Dieser neue Ausbruch ist deutlich größer, mit deutlich höheren Eruptionsraten, deutlich höheren Lavaströmen und einem 3500 m langem Teilstück eines 14 km langen Spaltes, der in Richtung Nordost-Südwest fast parallel zur Hauptstraße in Grindavík verläuft. Die Erdbeben in den frühen Morgenstunden des 19.12. zeigen eine südwärts verlaufende Fortsetzung des Lavastroms. Die Kleinstadt Grindavik wurde bereits Anfang November evakuiert.
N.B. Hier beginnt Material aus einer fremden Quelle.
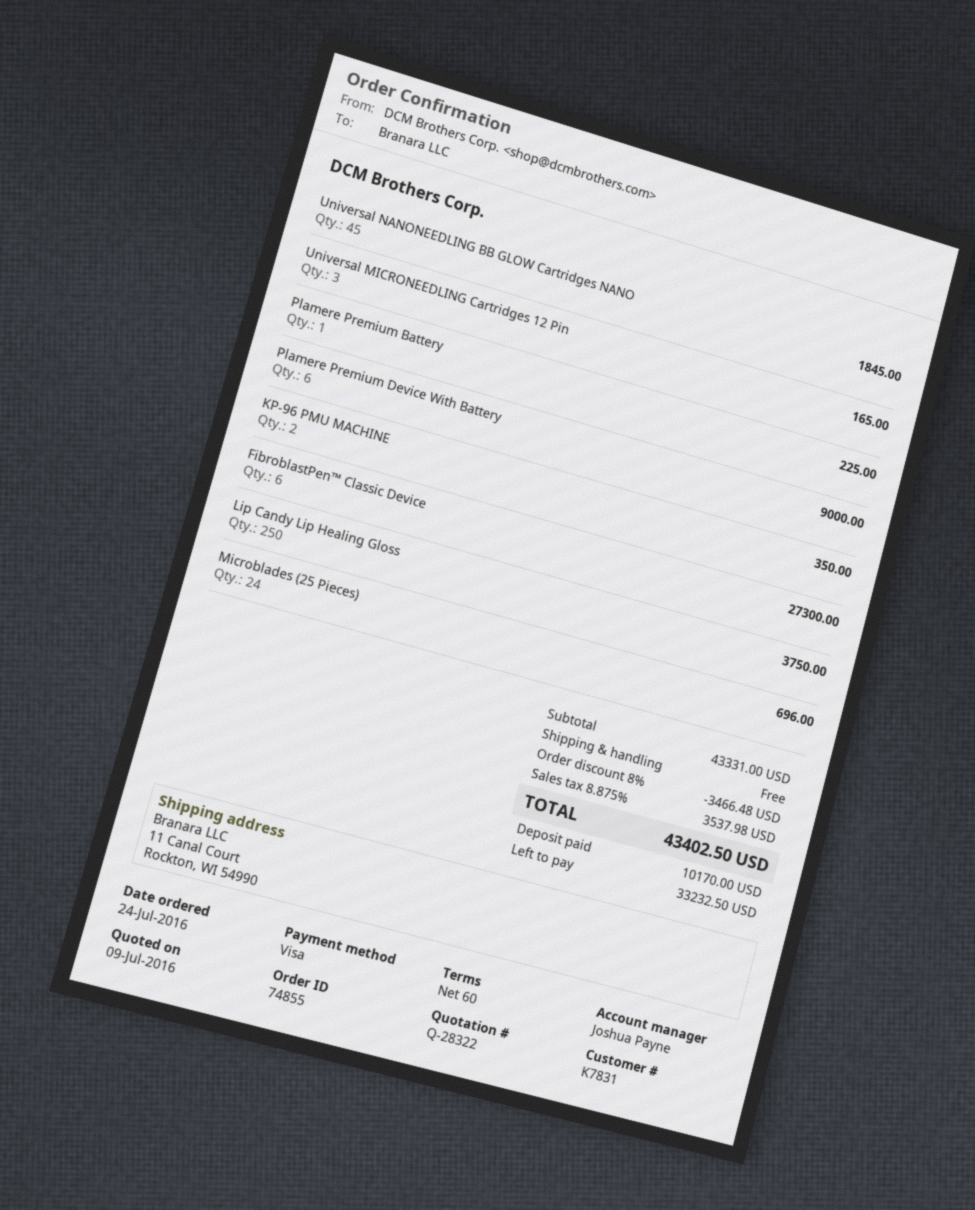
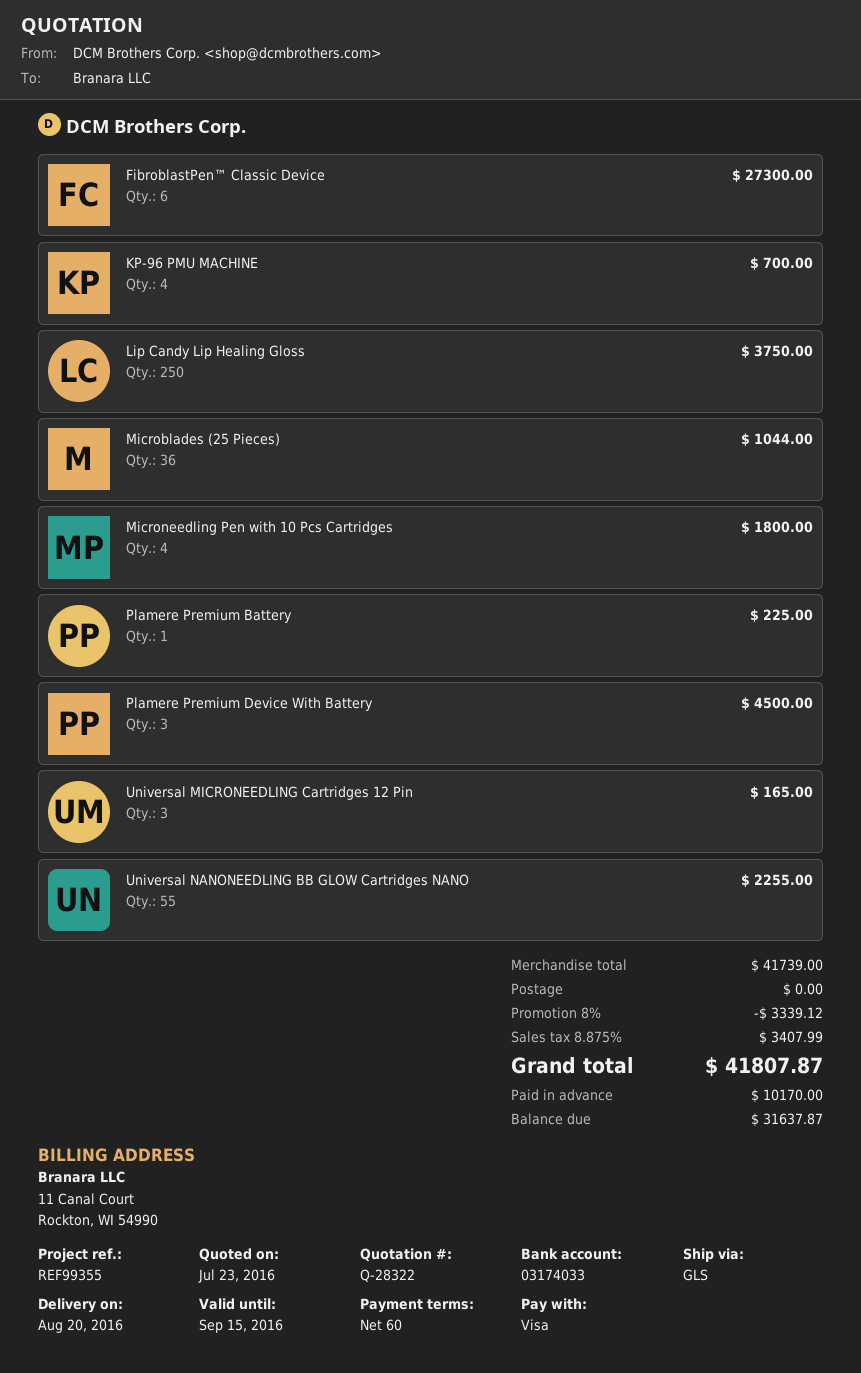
quote date: 2016-07-09 -> 2016-07-23
Universal NANONEEDLING BB GLOW Cartridges NANO: 45 for 1845.00 -> 55 for 2255.00
Plamere Premium Device With Battery: 6 for 9000.00 -> 3 for 4500.00
KP-96 PMU MACHINE: 2 for 350.00 -> 4 for 700.00
Microblades (25 Pieces): 24 for 696.00 -> 36 for 1044.00
Microneedling Pen with 10 Pcs Cartridges: none -> 4 for 1800.00
subtotal: 43331.00 -> 41739.00
discount: 8% = 3466.48 -> 8% = 3339.12
tax: 8.875% = 3537.98 -> 8.875% = 3407.99
total: 43402.50 -> 41807.87
balance: 33232.50 -> 31637.87

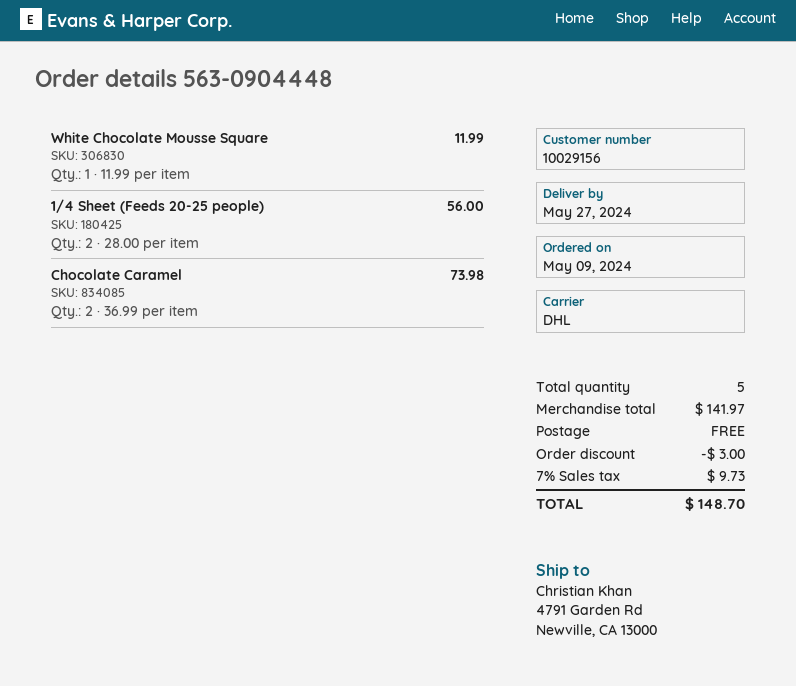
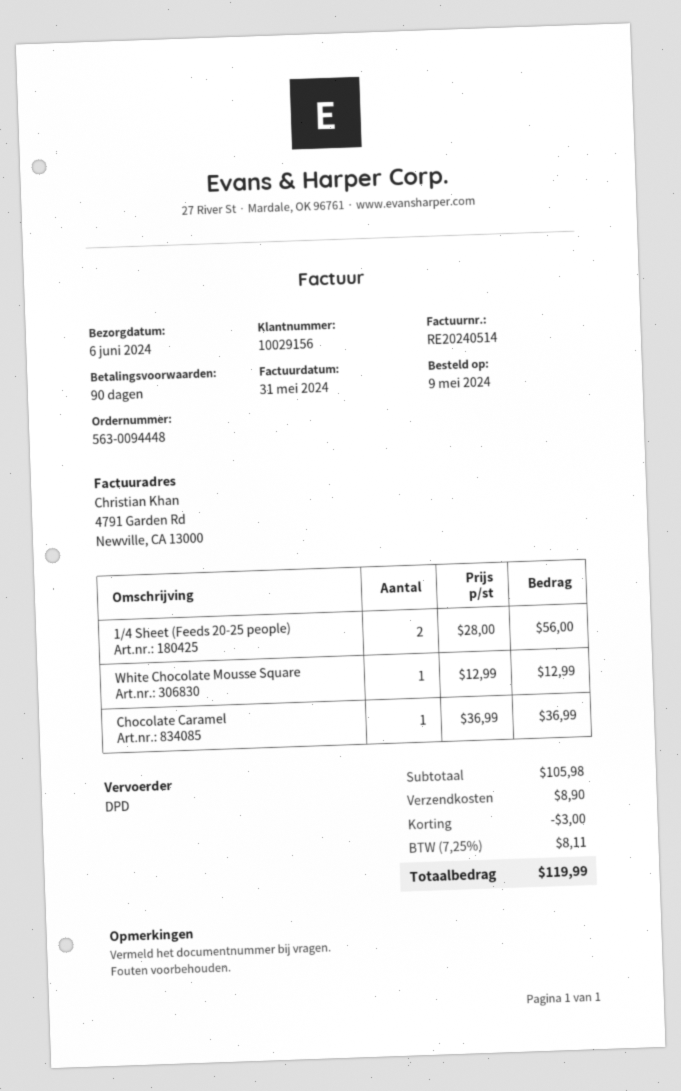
order number: 563-0904448 -> 563-0094448
delivery date: 2024-05-27 -> 2024-06-06
shipping method: DHL -> DPD
White Chocolate Mousse Square: 1 x 11.99 = 11.99 -> 1 x 12.99 = 12.99
Chocolate Caramel: 2 x 36.99 = 73.98 -> 1 x 36.99 = 36.99
subtotal: 141.97 -> 105.98
shipping: 0.00 -> 8.90
tax: 7% = 9.73 -> 7.25% = 8.11
total: 148.70 -> 119.99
Die Befürchtung ist nun einerseits, dass sich die Eruption in diese Stadt hineinverlagert. Andererseits werden größere Mengen an Gasen freigesetzt. Da die Eruption südwestlich der Hauptstadt Reykjavik ereignete, ist es möglich, dass bei gegebenen ungünstigen Winden auch die Anwohner:innen in Reykjavik aufgerufen werden, sich nicht mehr im Freien aufzuhalten. Ferner ist das Risiko einer Beschädigung der nahen Geothermieanlage gegeben; trotz der raschen Aufschüttung von Erdwällen zur Eindämmung der Lavaströme.

Art der Eruption
Es handelt sich beim derzeitigen Ausbruch um eine effusive Eruption. Effusiv bedeutet, dass Lavaströme fließen, sich langsam fortbewegen und der Topographie folgen. Die anfängliche Lage der Eruption ist nördlich der Wetterscheide, so dass sich Lavaströme eher nach Norden bewegen. Diese Situation kann sich aber schnell verändern, insbesondere sind Verlagerungen von Erdbeben nach Süden genau zu überwachen. Es ist derzeit nicht zu erwarten, dass die Vulkanaktivität wie beim Ausbruch des Eyjafjallajökull im Jahr 2010 explosiv wird.

Das GFZ vor Ort
Die Region um die Kleinstadt Grindavik ist bereits seit vier Jahren als seismisch unruhige Region bekannt. Auch in den letzten drei Jahren haben Wissenschaftler:innen eine Aufwölbung beobachtet. Im Unterschied zu der Aufwölbung von 2020 fiel die Aufwölbung diesmal deutlich stärker aus. Sie war ungefähr zehnfach größer. Auch vom Umfang her war die Aufwölbung deutlich größer als in den letzten Jahren. Eine stärkere Eruption war demnach zu erwarten. Aus diesem Grund ist auch das GFZ mit seiner Grundlagenforschung seit Anfang November 2023 vor Ort präsent. Zu dieser Zeit hatte sich gerade ein neuer Spalt aufgetan, der die Stadt Grindavik auch erreichte. Über die Ursache dieser Spalte wird noch diskutiert.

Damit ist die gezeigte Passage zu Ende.